* Work instruction *
The lines below, from the one holding "(1016, 434) none" through the one holding "[111,520,217,533] Abnehmenden ->", are to be restated word for word, with all images left out.

* Records provided *
────────────────

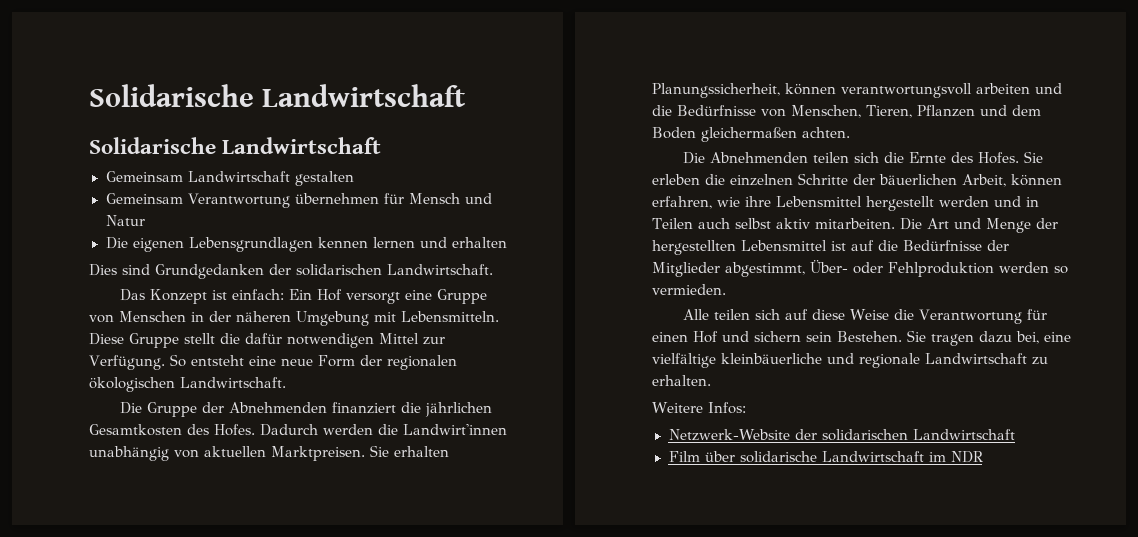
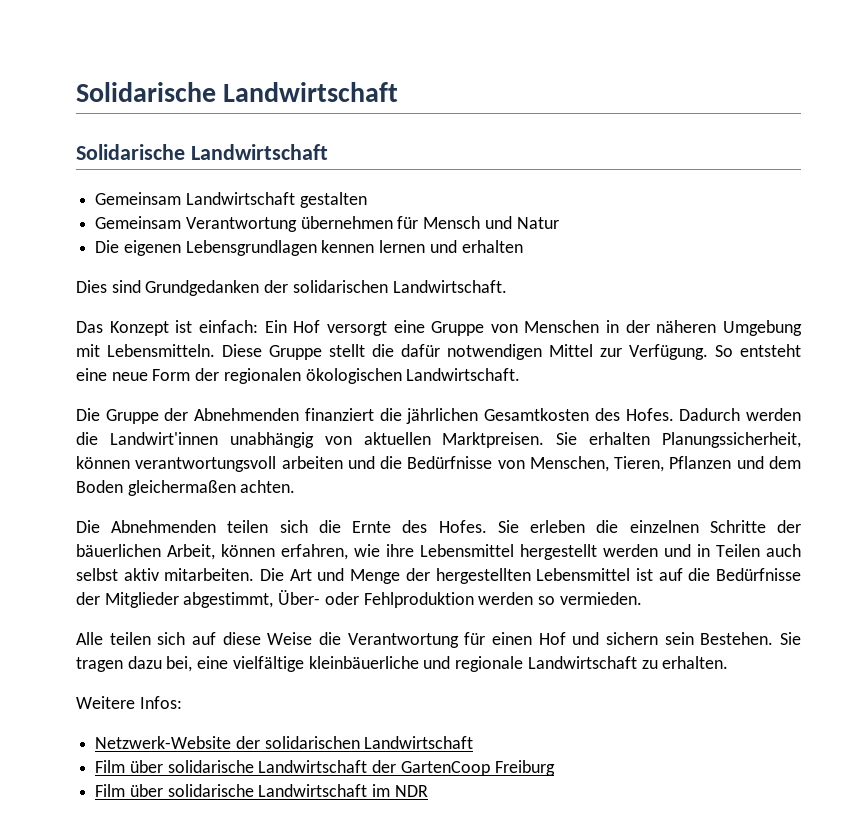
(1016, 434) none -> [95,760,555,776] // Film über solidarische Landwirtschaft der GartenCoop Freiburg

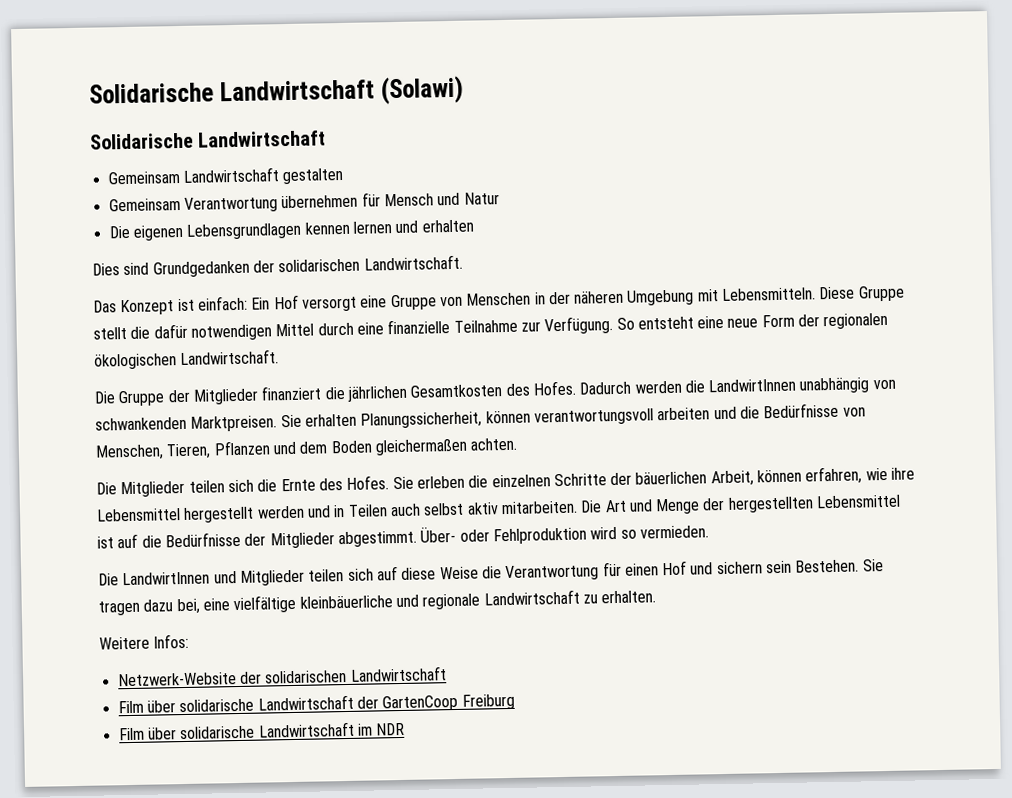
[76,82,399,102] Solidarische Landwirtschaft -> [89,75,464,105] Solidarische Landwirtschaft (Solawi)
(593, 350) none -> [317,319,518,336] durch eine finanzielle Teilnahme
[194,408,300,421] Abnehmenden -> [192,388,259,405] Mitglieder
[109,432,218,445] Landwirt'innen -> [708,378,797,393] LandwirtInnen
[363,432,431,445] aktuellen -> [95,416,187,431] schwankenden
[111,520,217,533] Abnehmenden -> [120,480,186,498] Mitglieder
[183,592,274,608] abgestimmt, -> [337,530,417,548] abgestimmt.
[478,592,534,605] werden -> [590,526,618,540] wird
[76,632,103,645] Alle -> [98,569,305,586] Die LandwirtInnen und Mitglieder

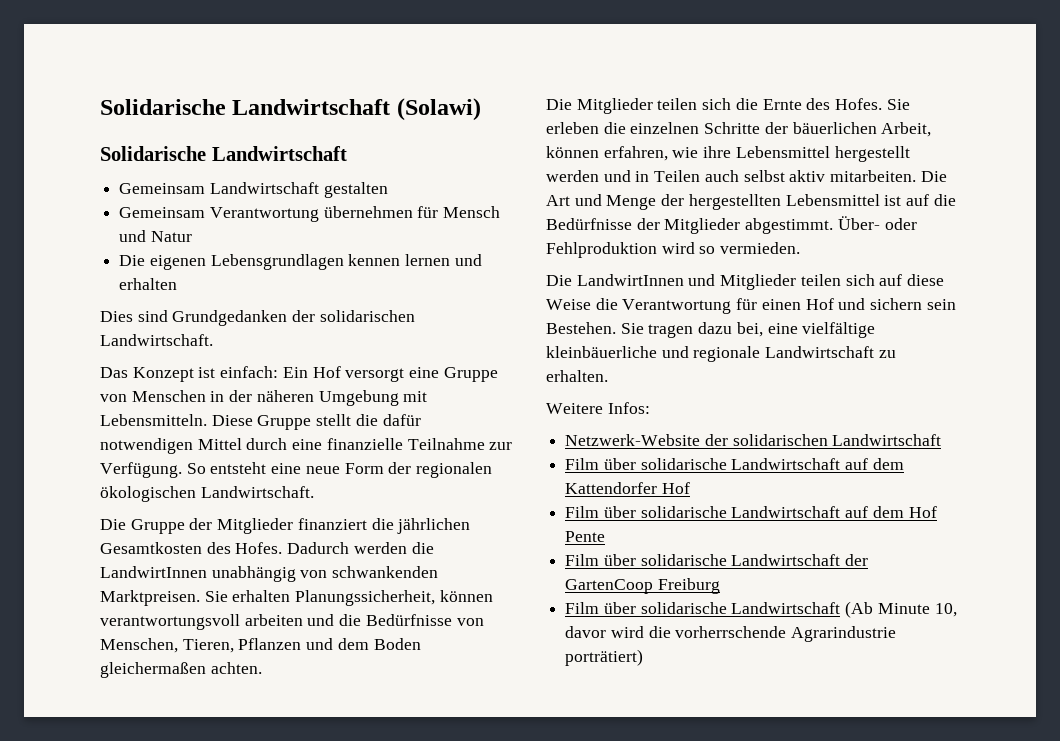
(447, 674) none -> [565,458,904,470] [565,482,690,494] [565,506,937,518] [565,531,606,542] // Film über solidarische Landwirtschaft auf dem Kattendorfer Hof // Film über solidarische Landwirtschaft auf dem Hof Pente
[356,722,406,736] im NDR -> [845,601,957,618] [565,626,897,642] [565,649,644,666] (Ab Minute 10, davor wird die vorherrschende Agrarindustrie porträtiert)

────────────────

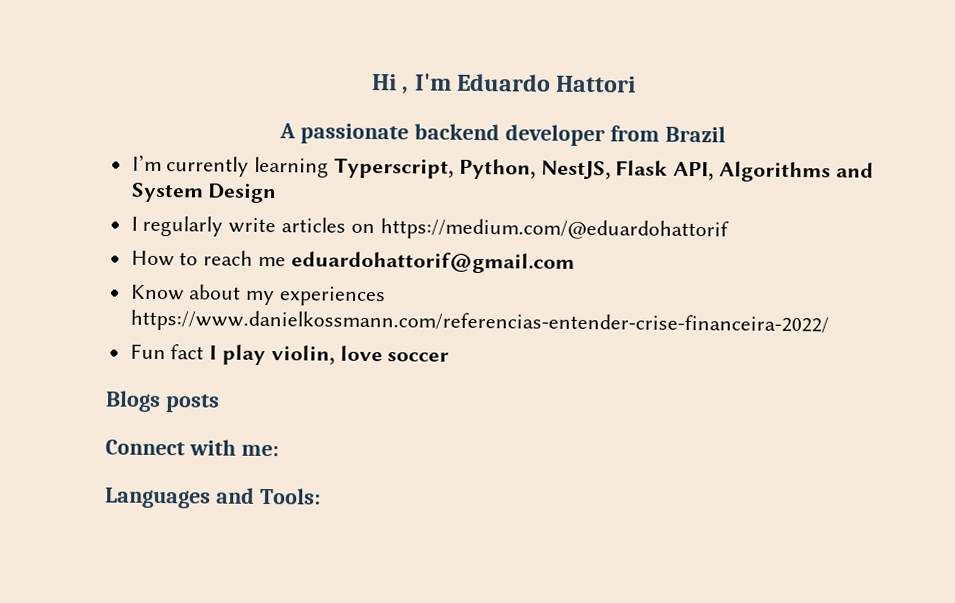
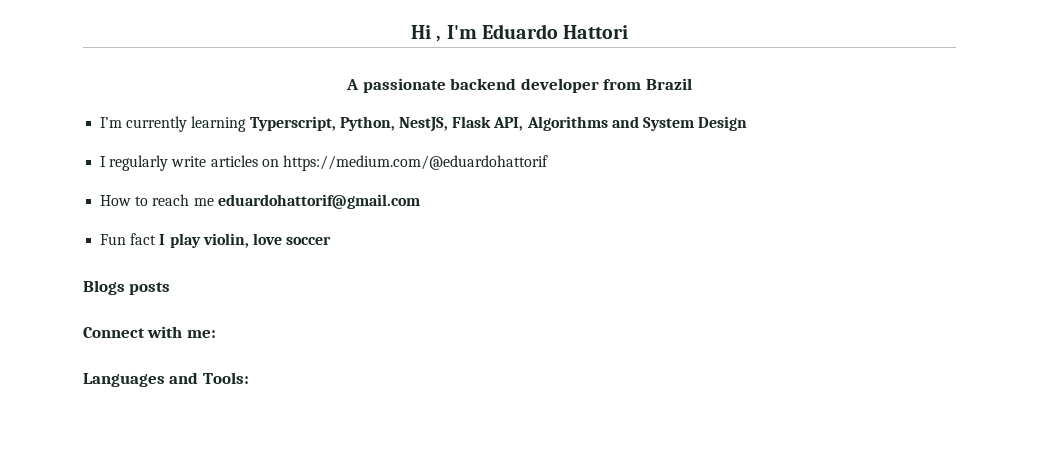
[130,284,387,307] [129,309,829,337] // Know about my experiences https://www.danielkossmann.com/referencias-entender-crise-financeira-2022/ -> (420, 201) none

────────────────

* Expected output *
(1016, 434) none -> [95,760,555,776] // Film über solidarische Landwirtschaft der GartenCoop Freiburg

[76,82,399,102] Solidarische Landwirtschaft -> [89,75,464,105] Solidarische Landwirtschaft (Solawi)
(593, 350) none -> [317,319,518,336] durch eine finanzielle Teilnahme
[194,408,300,421] Abnehmenden -> [192,388,259,405] Mitglieder
[109,432,218,445] Landwirt'innen -> [708,378,797,393] LandwirtInnen
[363,432,431,445] aktuellen -> [95,416,187,431] schwankenden
[111,520,217,533] Abnehmenden -> [120,480,186,498] Mitglieder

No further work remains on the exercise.